Recorded data:

%%

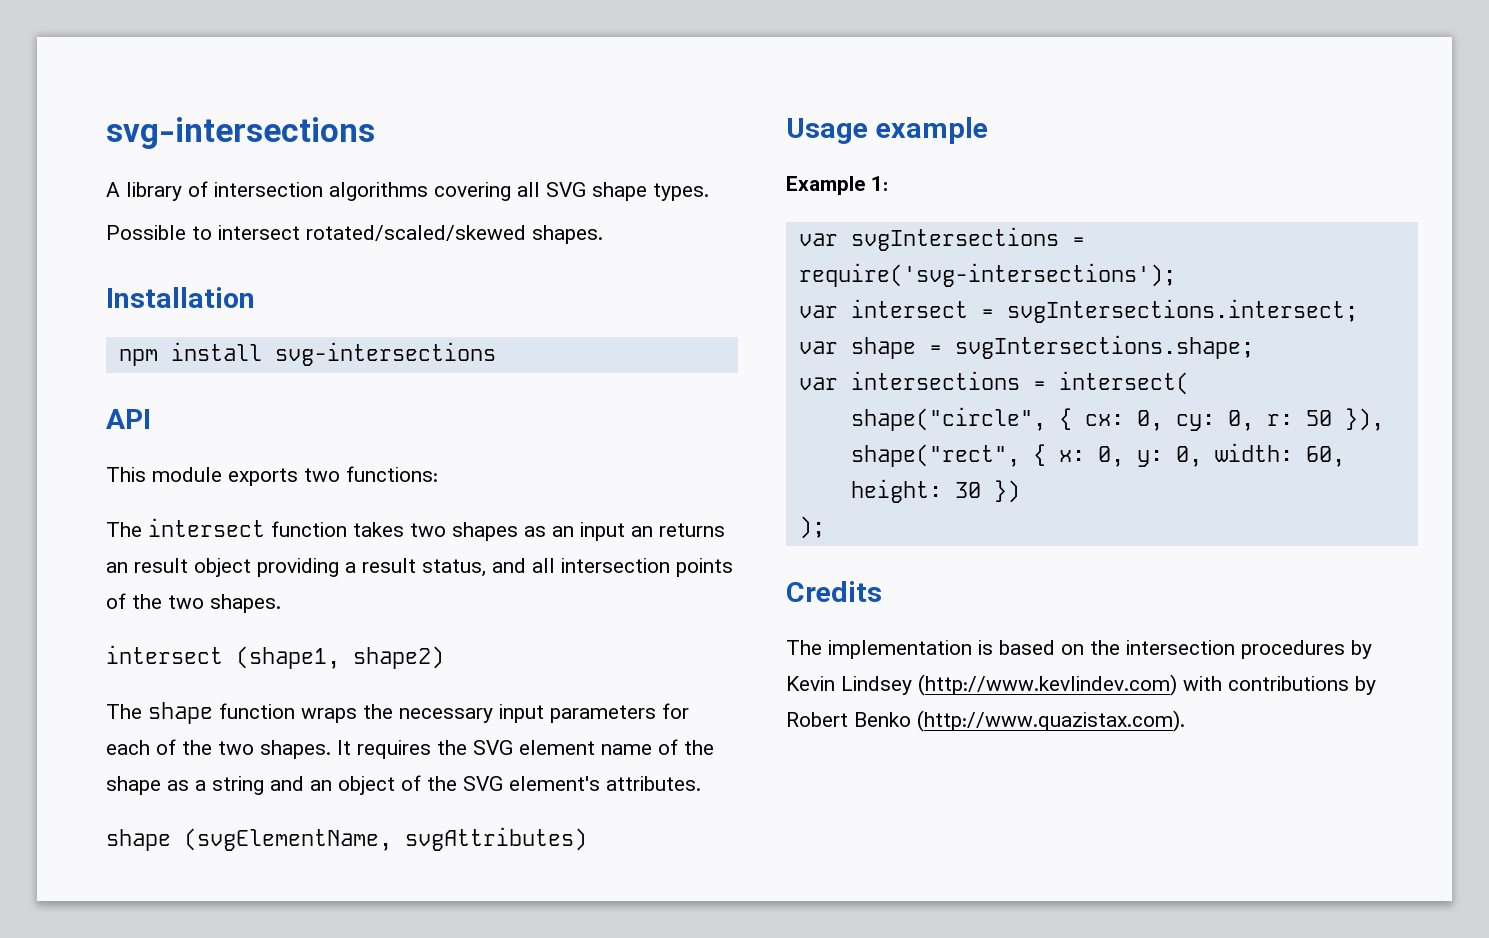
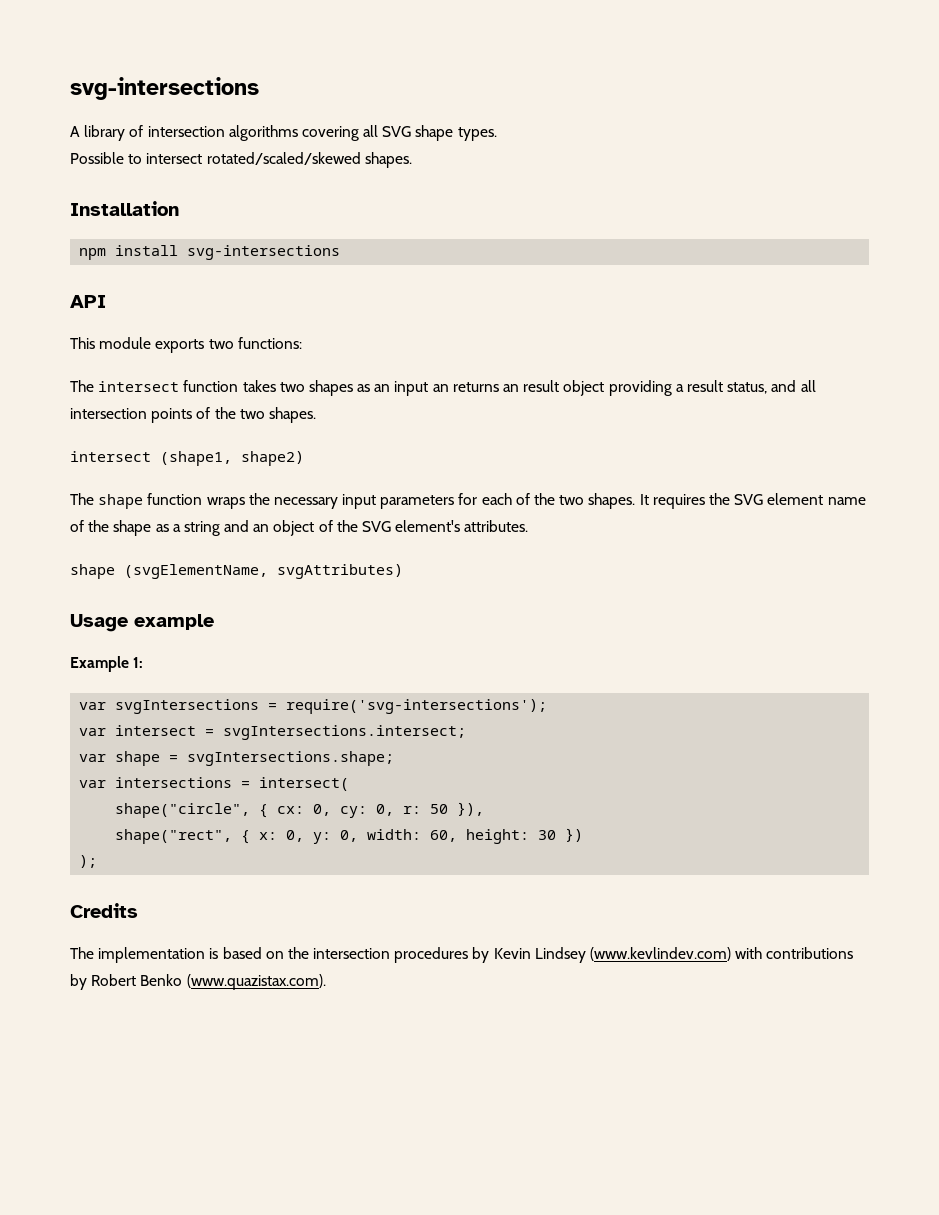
[918,674,1177,696] (http://www.kevlindev.com) -> [590,947,732,961] (www.kevlindev.com)
[917,710,1185,732] (http://www.quazistax.com). -> [186,974,326,990] (www.quazistax.com).

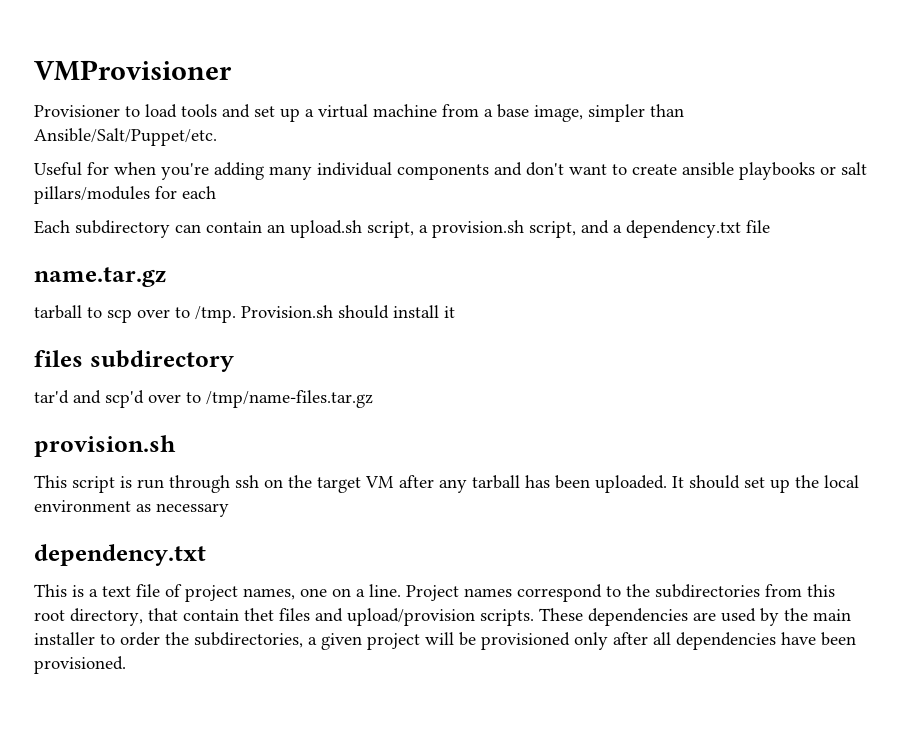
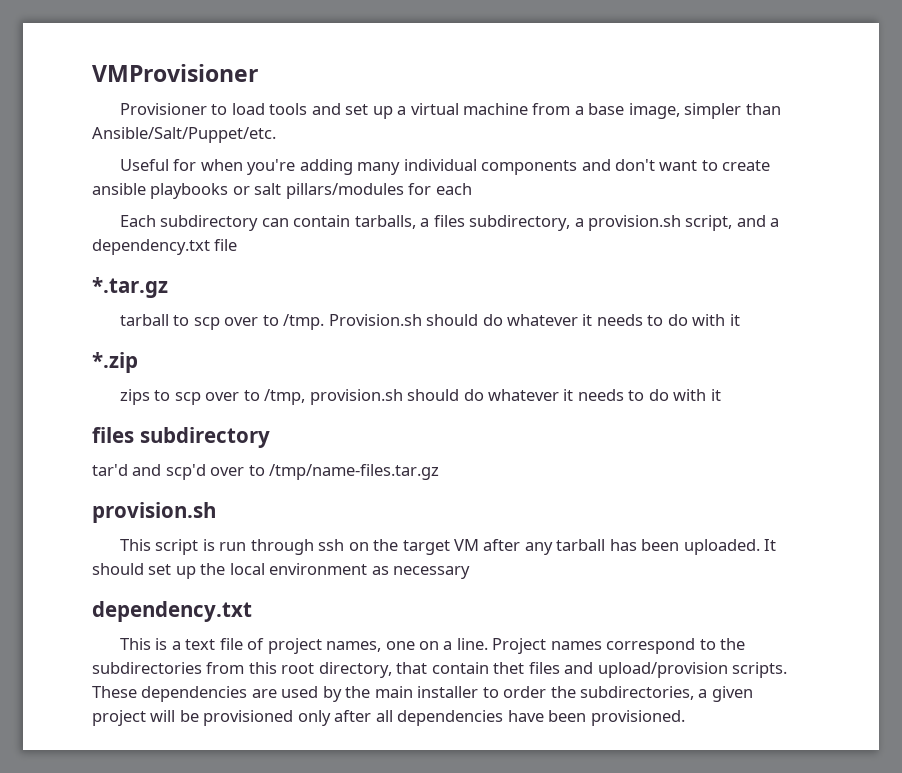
[267,220,414,238] an upload.sh script, -> [354,215,571,231] tarballs, a files subdirectory,
[34,267,166,287] name.tar.gz -> [92,277,168,298] *.tar.gz
[393,305,439,318] install -> [482,314,740,326] [92,352,138,373] [119,389,707,405] do whatever it needs to do with it // *.zip // zips to scp over to /tmp, provision.sh should do whatever it needs to do with

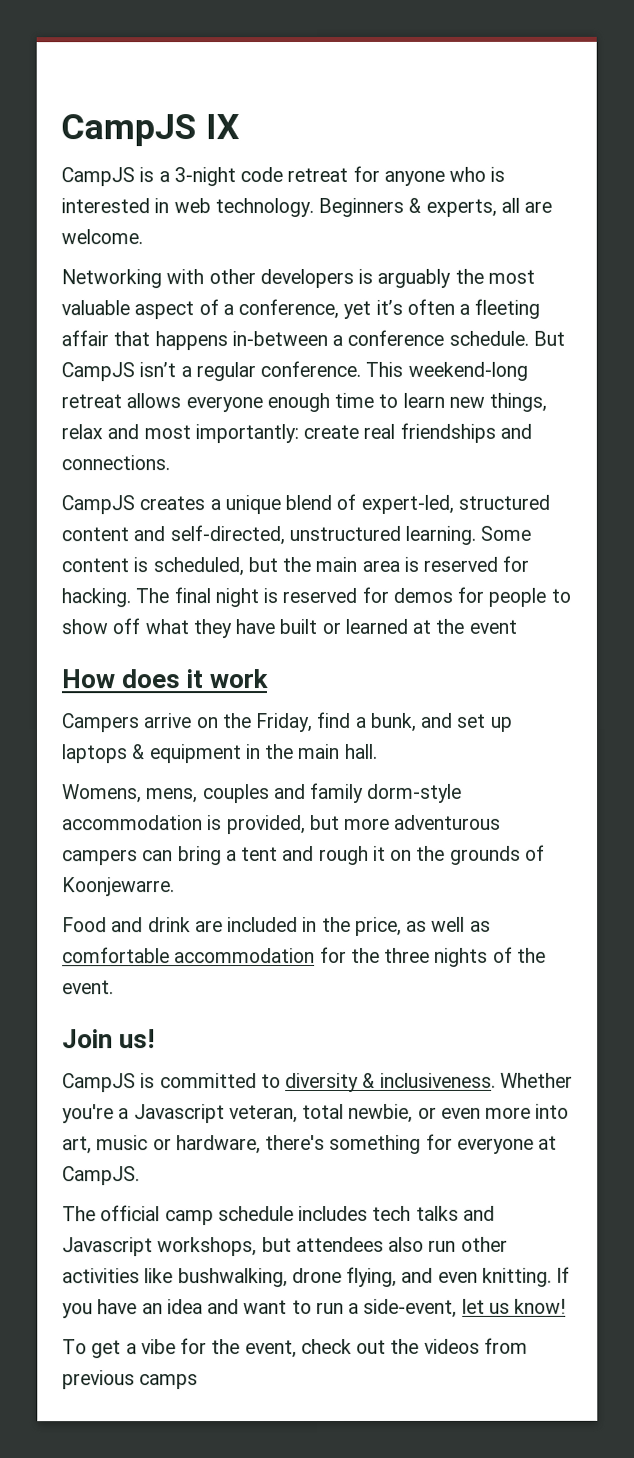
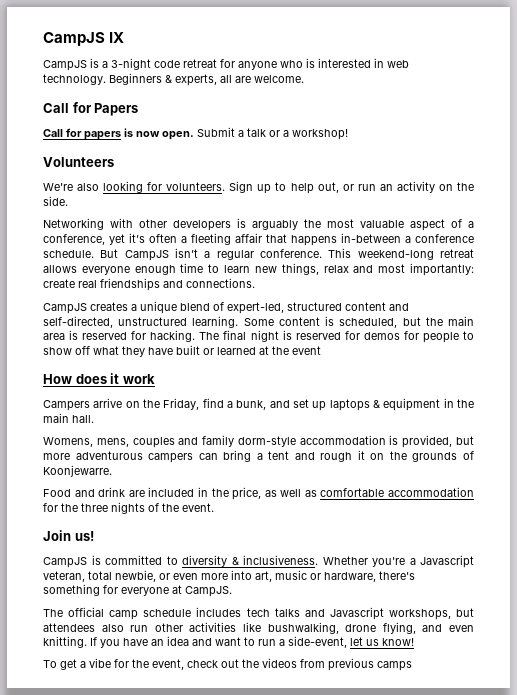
(143, 237) none -> [43,102,139,116] [43,127,348,140] [43,157,114,167] [43,181,474,194] [43,196,68,206] // Call for Papers // Call for papers is now open. Submit a talk or a workshop! // Volunteers // We're also looking for volunteers. Sign up to help out, or run an activity on the side.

%%

**Goal of the exercise**
The result is a copy of every line above where the word "http" shows up.

**Response area**
[918,674,1177,696] (http://www.kevlindev.com) -> [590,947,732,961] (www.kevlindev.com)
[917,710,1185,732] (http://www.quazistax.com). -> [186,974,326,990] (www.quazistax.com).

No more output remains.